The exact attribute values for a hovered data object are shown categorised in an accordion to the right of the star plot. If a data line has also been selected by clicking on it, its attribute values are also displayed next to those of the hovered line to make it easier to effectively compare two data objects. The data line that was clicked last is always selected.
The following features were not implemented as part of the application and are intended to provide an outlook on further possibilities for improvement.
For axes that are not based on time or numerical data, the arrangement of the values is quite random. In the case of days of the week, for example, the data values are arranged in order (i.e. ordinal scales), but for others, such as the top colour, it is only alphabetical. As this can result in a certain grouping of data lines, which the user does not want, it is conceivable that the user can customise the order of the axis ticks. It is therefore conceivable that the user could drag and drop the desired ticks to a different position. This can also lead to visual clutter being cancelled by the data lines, as fewer data lines cross between the axes.

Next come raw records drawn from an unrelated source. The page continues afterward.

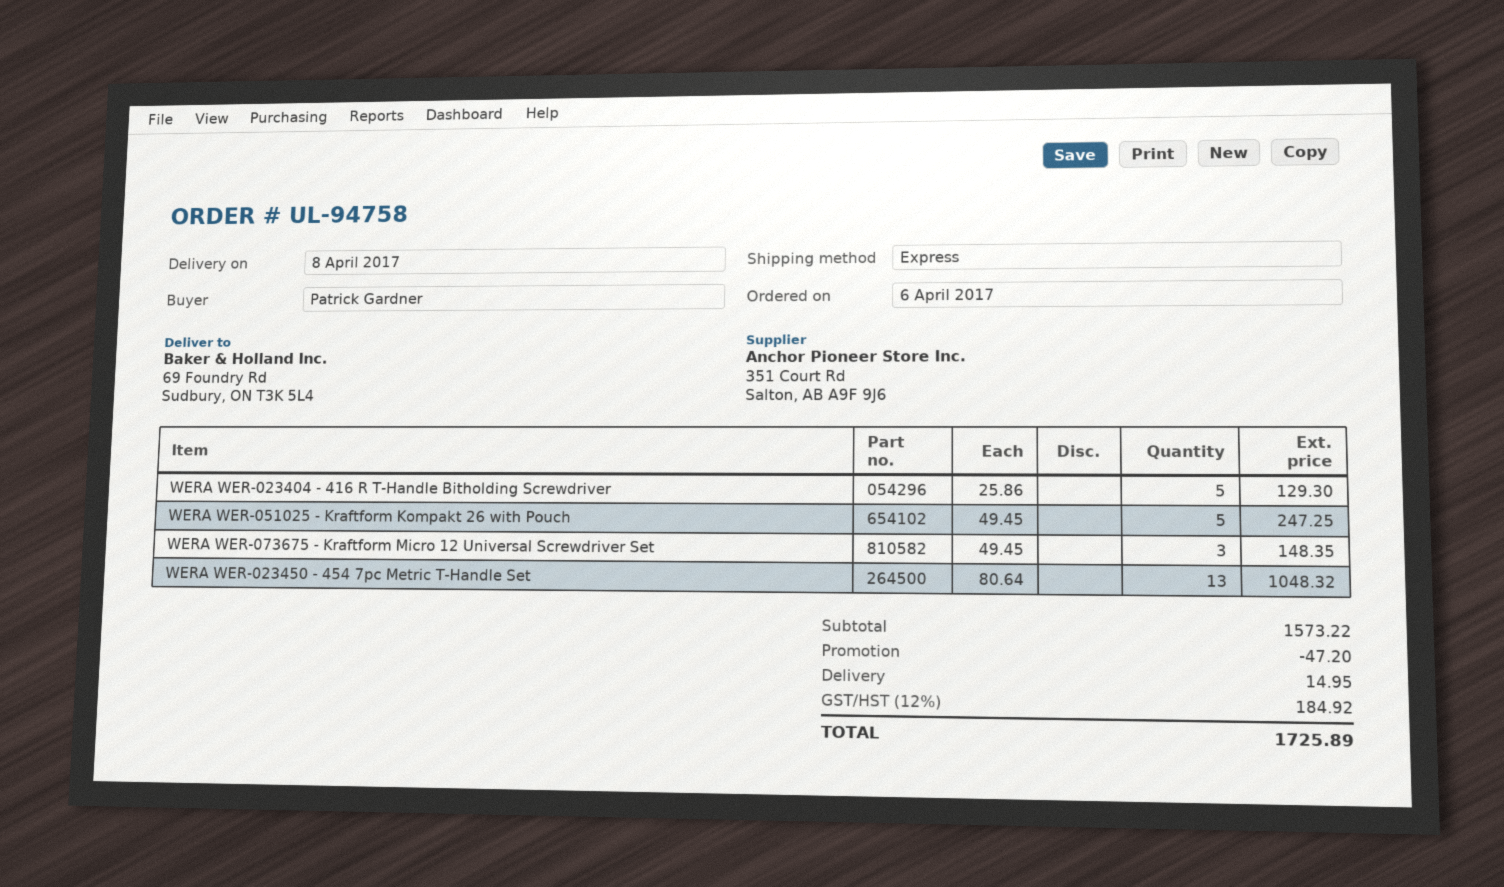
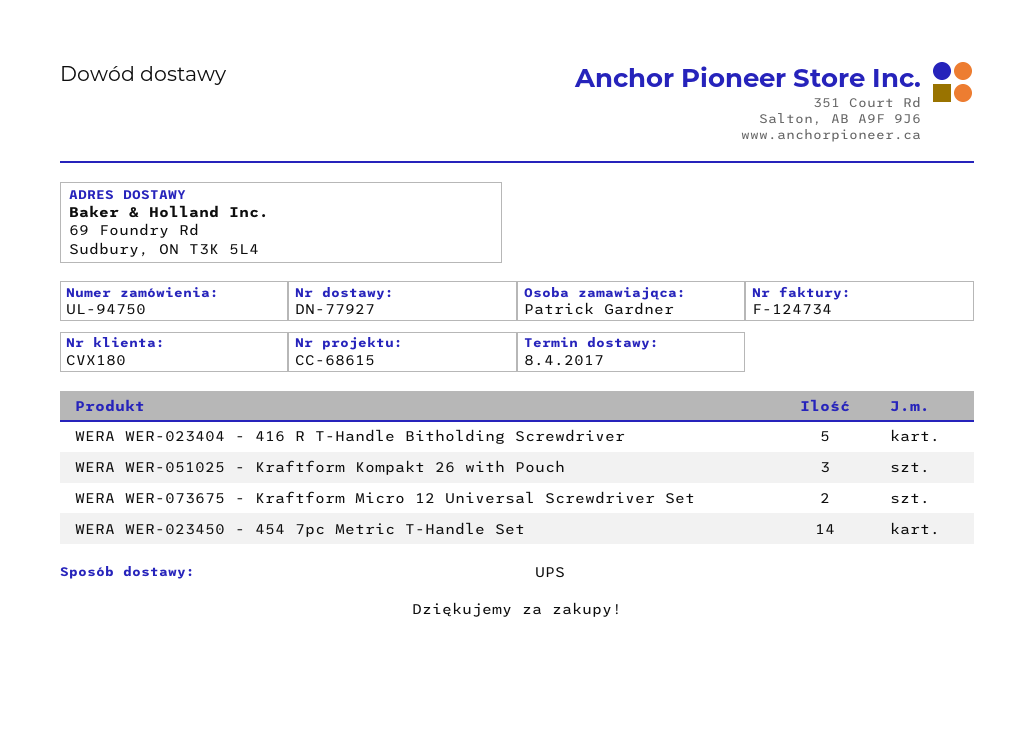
order number: UL-94758 -> UL-94750
shipping method: express -> UPS
WERA WER-051025 - Kraftform Kompakt 26 with Pouch: 5 -> 3
WERA WER-073675 - Kraftform Micro 12 Universal Screwdriver Set: 3 -> 2
WERA WER-023450 - 454 7pc Metric T-Handle Set: 13 -> 14

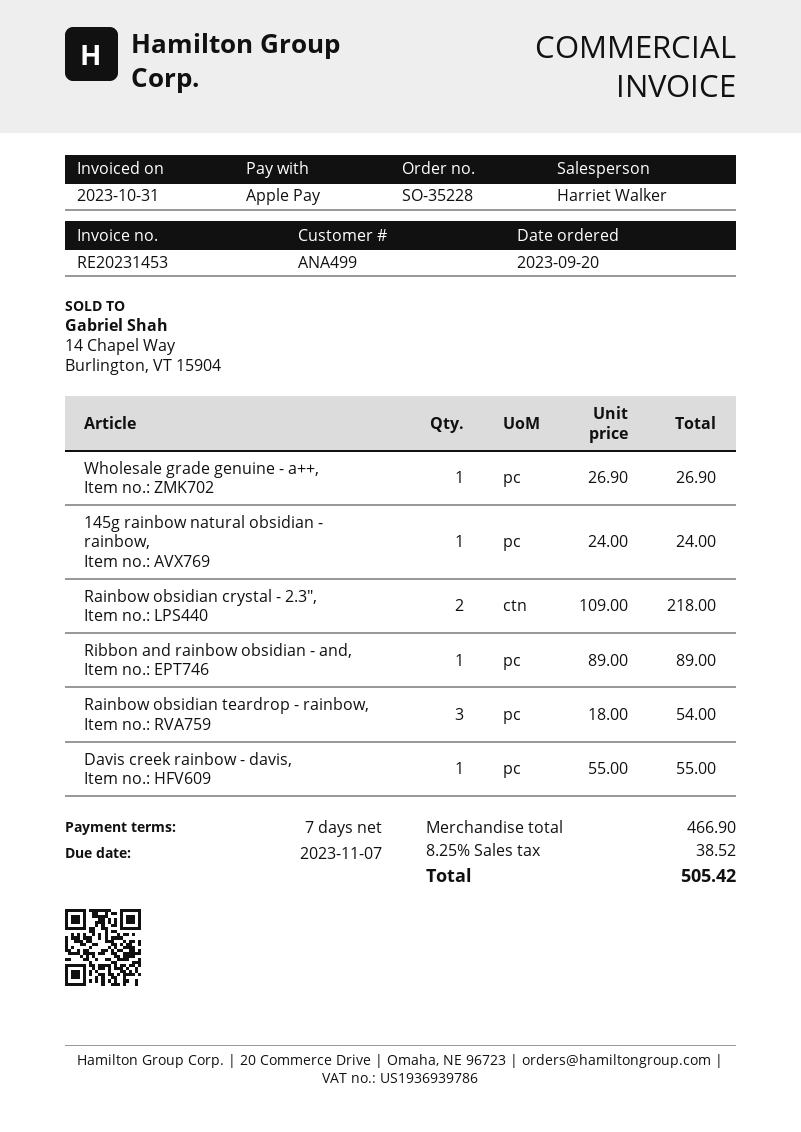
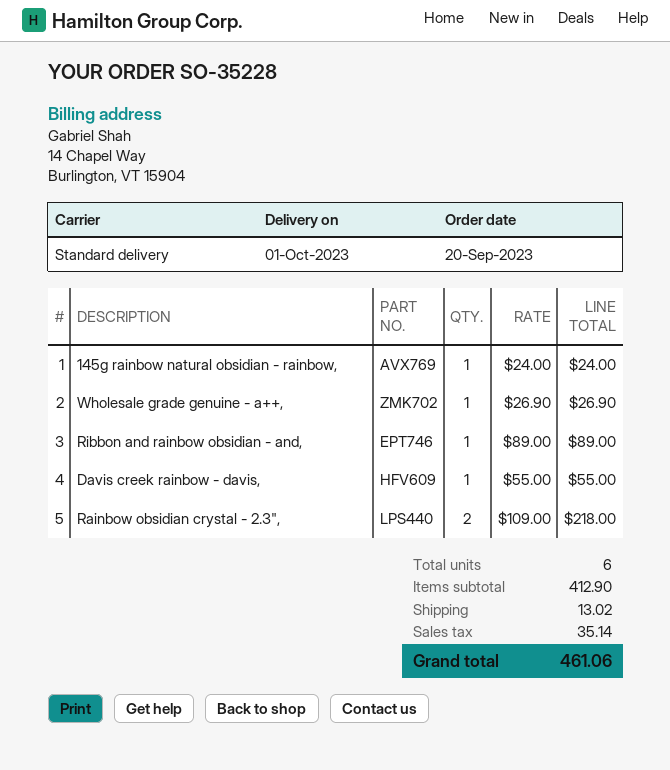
Rainbow obsidian teardrop - rainbow,: 3 x 18.00 = 54.00 -> none
subtotal: 466.90 -> 412.90
shipping: none -> 13.02
tax: 38.52 -> 35.14
total: 505.42 -> 461.06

With parallel coordinates, there may be certain values on axes that are intersected by a large number of data lines at the same time. As this makes it impossible to track a single line, it is conceivable to use a local zoom on a certain area of an axis. This means that a single value can no longer be found at a single position, but over a certain distance. As a result, different data lines can be displayed on top of each other and thus tracked. A conventional zoom is not always desirable for a user, as they only select a certain area and thus lose the wider context of the axis. It is therefore conceivable to use a fish-eye distortion, which only takes place along the axis. This means that all axis ticks are retained.
In addition to linear axis ticks, logarithmic ticks are also conceivable. Especially for axes with a large spread of data, this enables a more even representation of the values. This also reduces the visual clutter caused by the superimposition of many data lines.
The application has been divided into various files. The index.html
represents the starting point of the programme and contains the basic structure of the website. The implementation of the script can be found in main.js
. This handles the creation of the diagram, reading in the data, brushing and other functionalities as well as visualisations such as the starplot. The basis of the starplot can be found in Radarchart.js
. The boxplot and the axis overlay were also moved to an extra file (boxplot.js
and axis_overlay.js
) to ensure a better overview of the code. Most of the adjustments for the visualisation of the entire application were made in main.css
, but some were also stored directly in index.html
. The collected data is stored in the data.csv
file as comma separated values and is read in using d3.js
and converted into JSON.
The Parallel Coordinates Plot was implemented as a web application. This application was implemented with Javascript, HTML and CSS. D3, an open-source JavaScript library for visualizing data was used in version 4. jQuery and materialize.css were used to support quick development.